▶ _Exercise aim_
Every line in the records below with the string "summary" is to be copied out.

Source material START

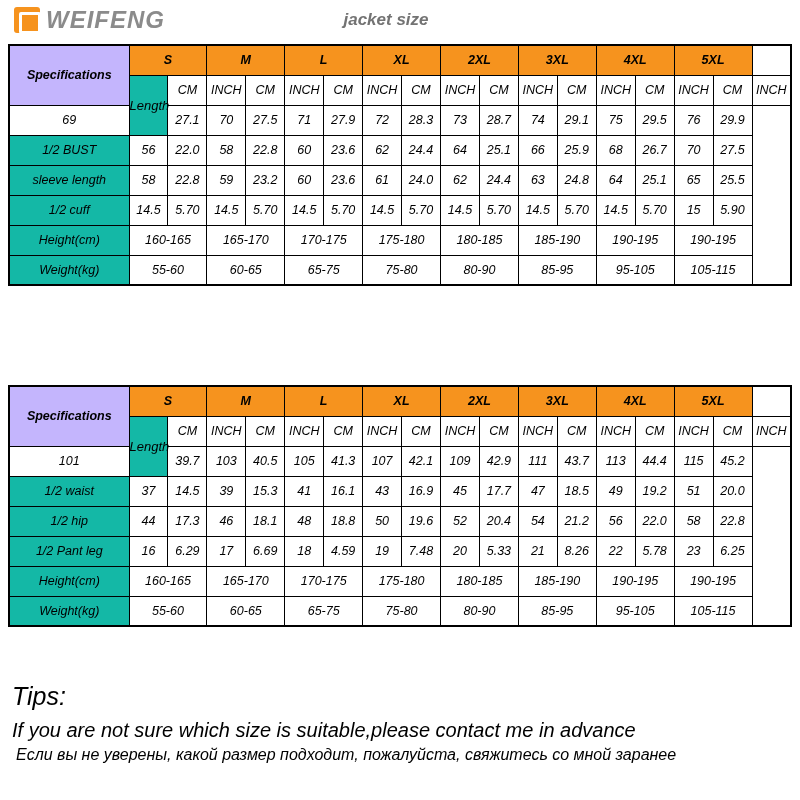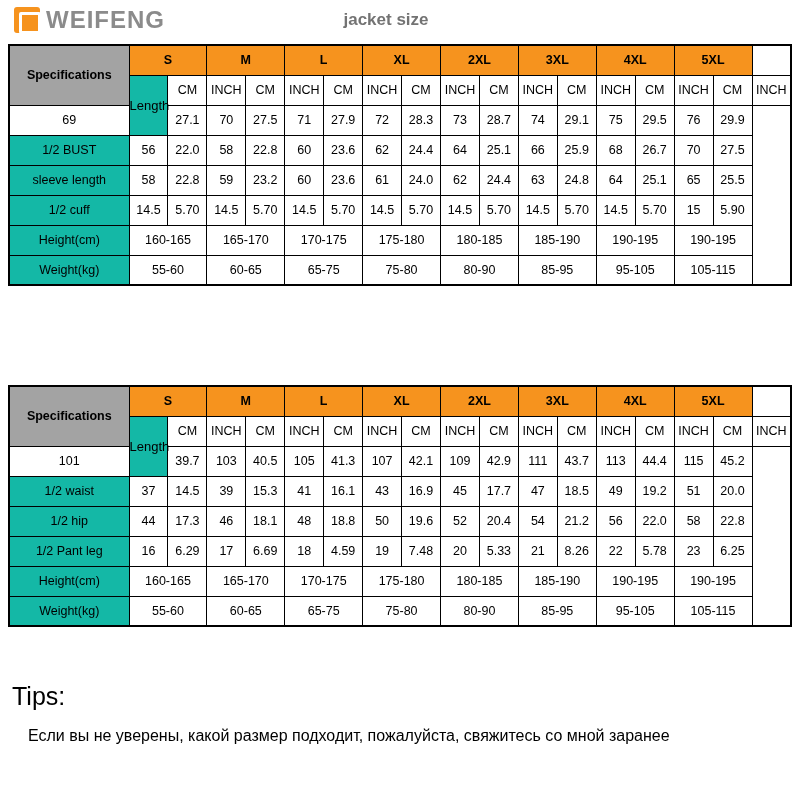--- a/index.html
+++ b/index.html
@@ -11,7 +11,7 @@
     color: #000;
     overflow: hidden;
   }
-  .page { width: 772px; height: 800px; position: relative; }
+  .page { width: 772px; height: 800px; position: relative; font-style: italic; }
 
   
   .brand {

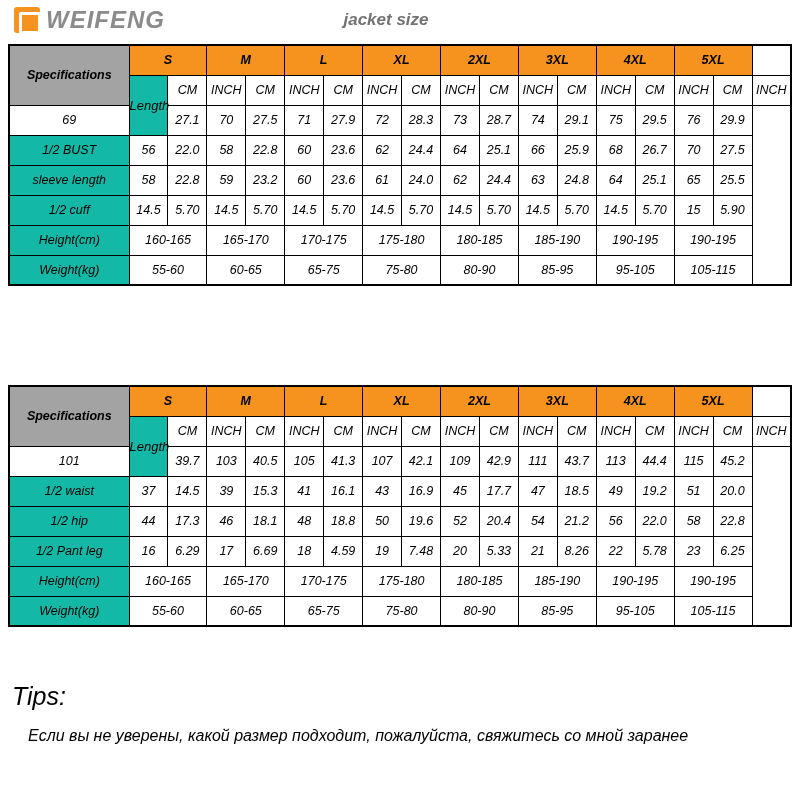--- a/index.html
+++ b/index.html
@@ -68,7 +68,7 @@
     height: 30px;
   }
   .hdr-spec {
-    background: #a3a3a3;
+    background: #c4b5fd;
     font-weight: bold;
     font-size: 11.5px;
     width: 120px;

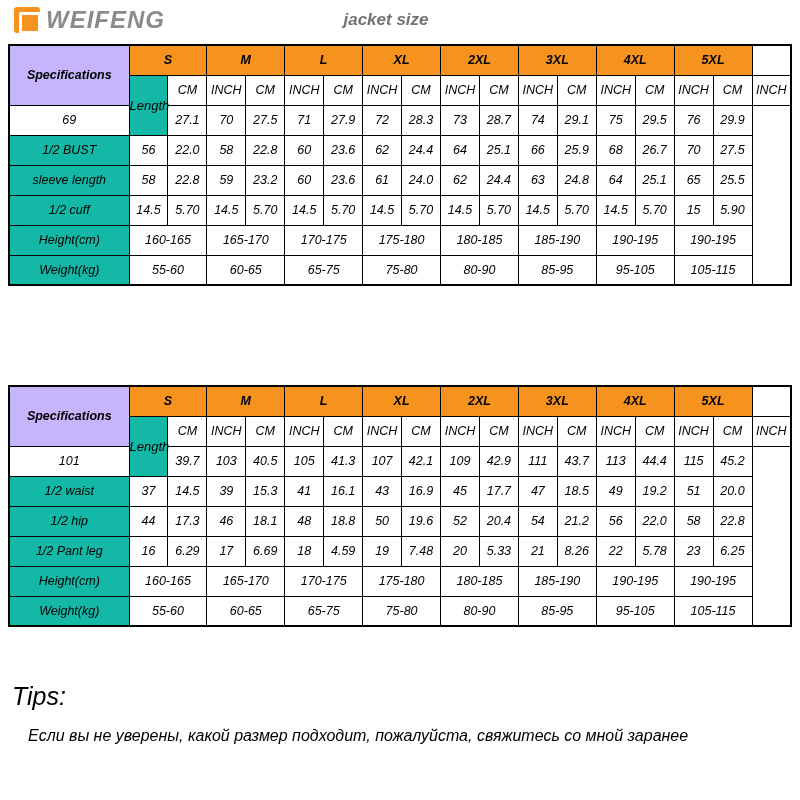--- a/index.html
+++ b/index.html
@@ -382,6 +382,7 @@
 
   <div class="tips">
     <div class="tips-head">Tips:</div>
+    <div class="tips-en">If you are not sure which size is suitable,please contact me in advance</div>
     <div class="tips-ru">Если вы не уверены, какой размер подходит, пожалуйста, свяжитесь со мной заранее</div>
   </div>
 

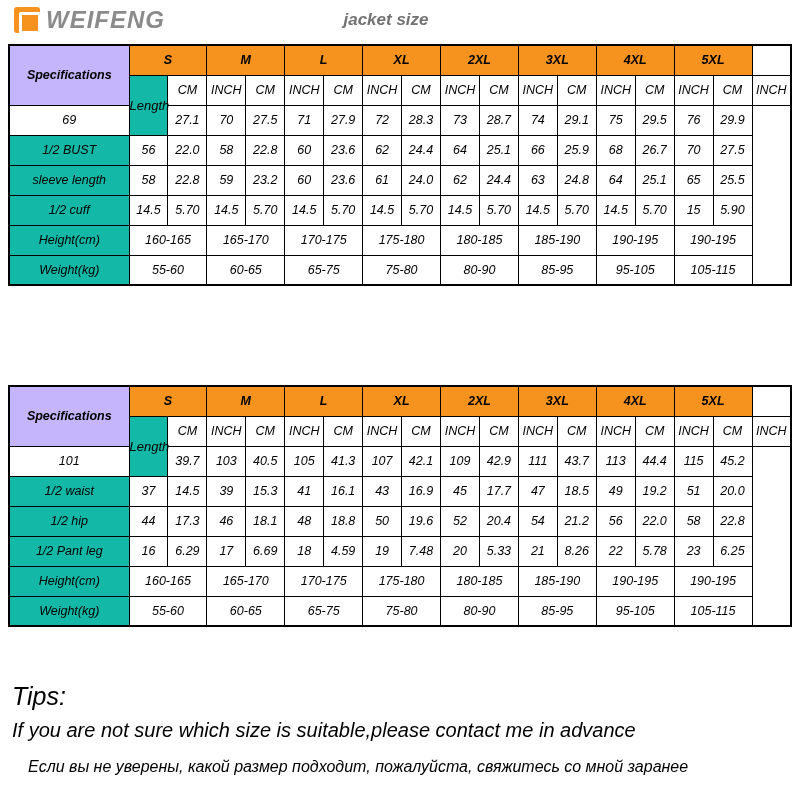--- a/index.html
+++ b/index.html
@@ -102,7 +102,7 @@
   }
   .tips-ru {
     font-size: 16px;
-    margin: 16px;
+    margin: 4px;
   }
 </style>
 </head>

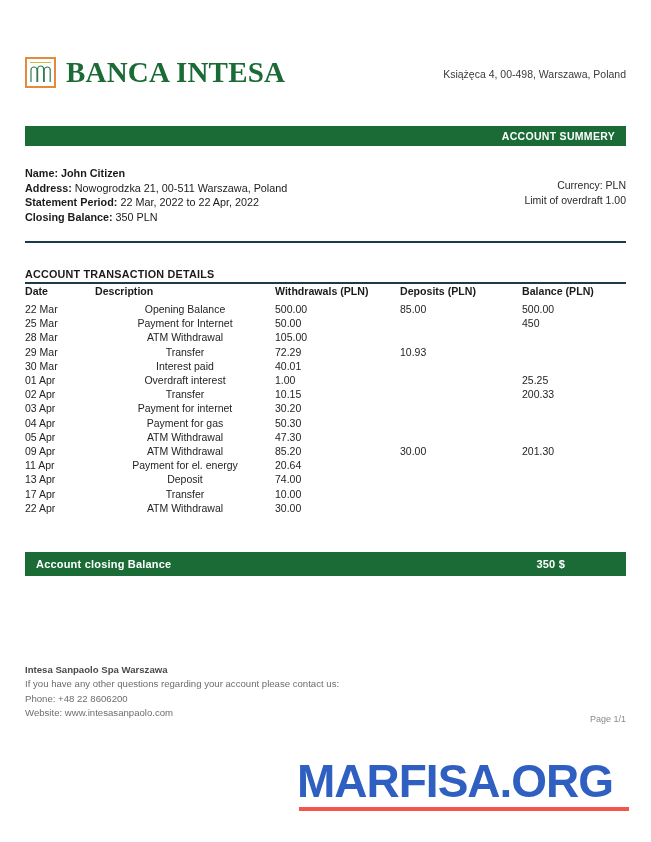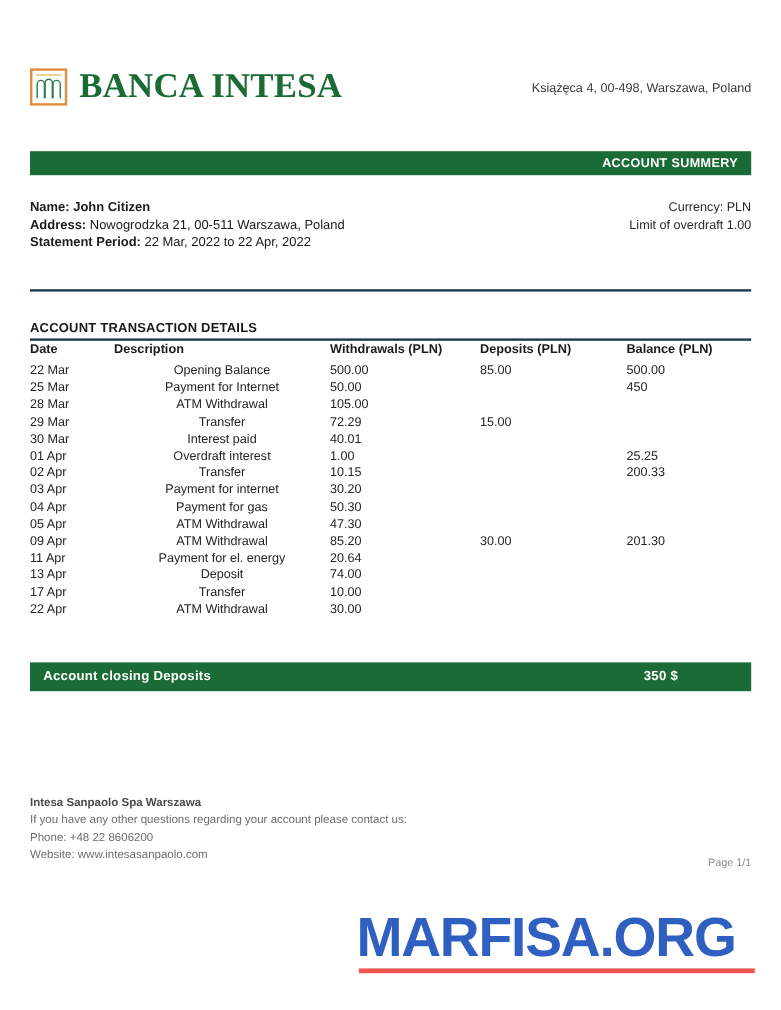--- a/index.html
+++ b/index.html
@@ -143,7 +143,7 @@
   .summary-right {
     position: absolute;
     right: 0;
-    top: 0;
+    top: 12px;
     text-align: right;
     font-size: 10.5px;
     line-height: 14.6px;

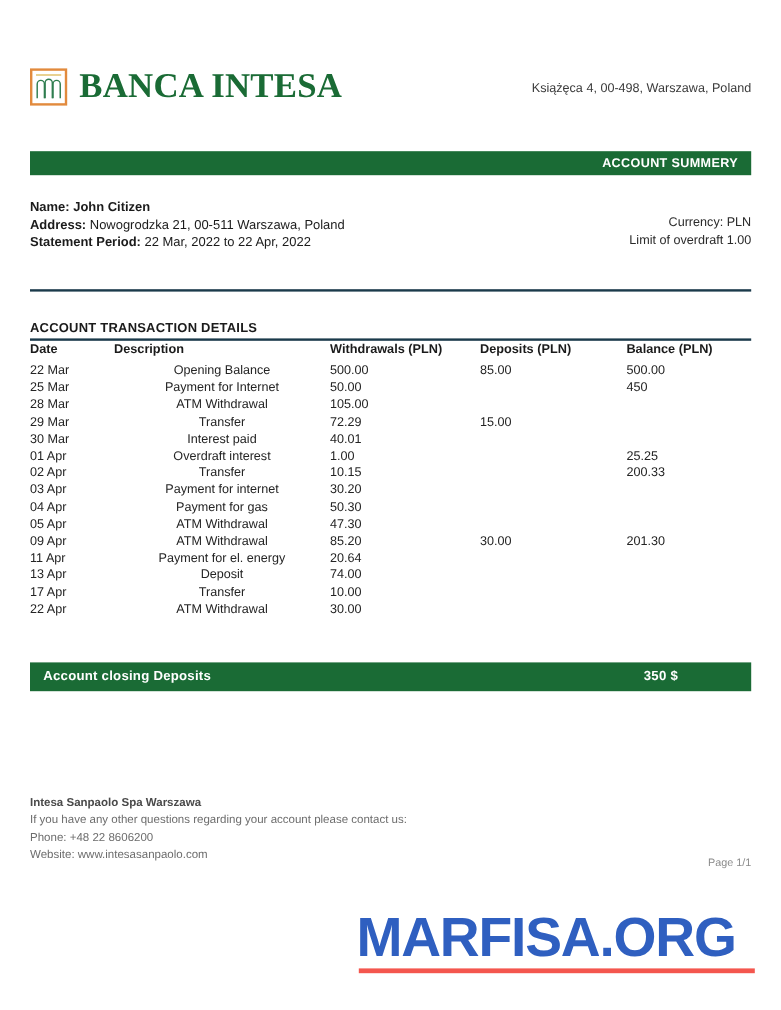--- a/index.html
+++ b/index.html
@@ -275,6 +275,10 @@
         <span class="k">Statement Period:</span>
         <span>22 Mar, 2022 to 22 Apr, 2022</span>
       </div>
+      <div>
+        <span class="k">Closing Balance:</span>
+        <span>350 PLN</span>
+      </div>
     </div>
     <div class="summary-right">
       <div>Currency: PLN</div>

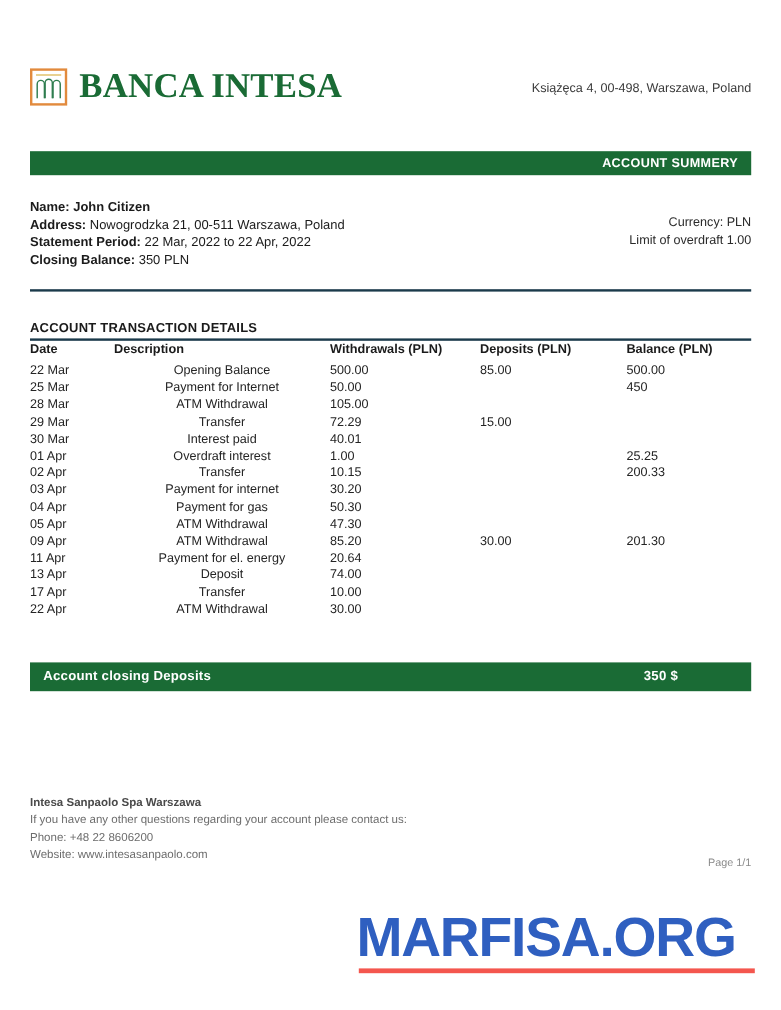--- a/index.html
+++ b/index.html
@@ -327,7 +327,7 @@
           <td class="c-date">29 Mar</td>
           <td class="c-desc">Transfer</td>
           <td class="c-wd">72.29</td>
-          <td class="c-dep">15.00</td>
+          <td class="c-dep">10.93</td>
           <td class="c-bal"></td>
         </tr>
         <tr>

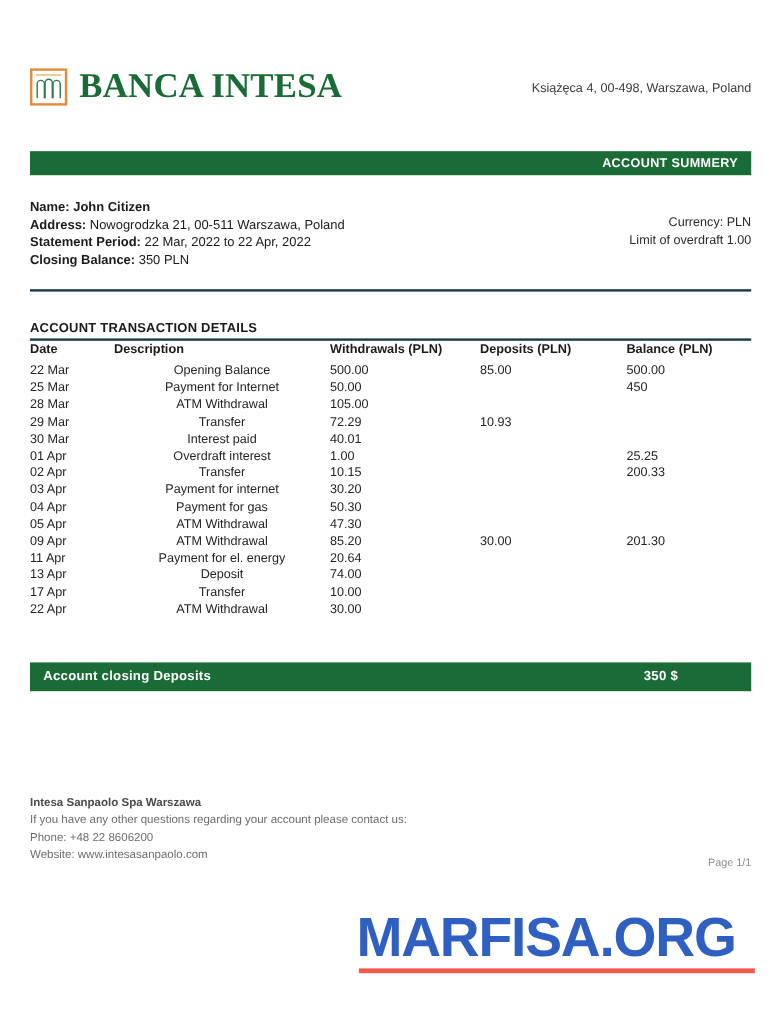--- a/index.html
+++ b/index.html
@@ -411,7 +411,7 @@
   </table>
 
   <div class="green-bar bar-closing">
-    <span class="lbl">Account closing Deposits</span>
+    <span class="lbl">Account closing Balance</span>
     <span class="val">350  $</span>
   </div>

Source material END

▶ _Response to this task_
   .summary-right {
     <div class="summary-right">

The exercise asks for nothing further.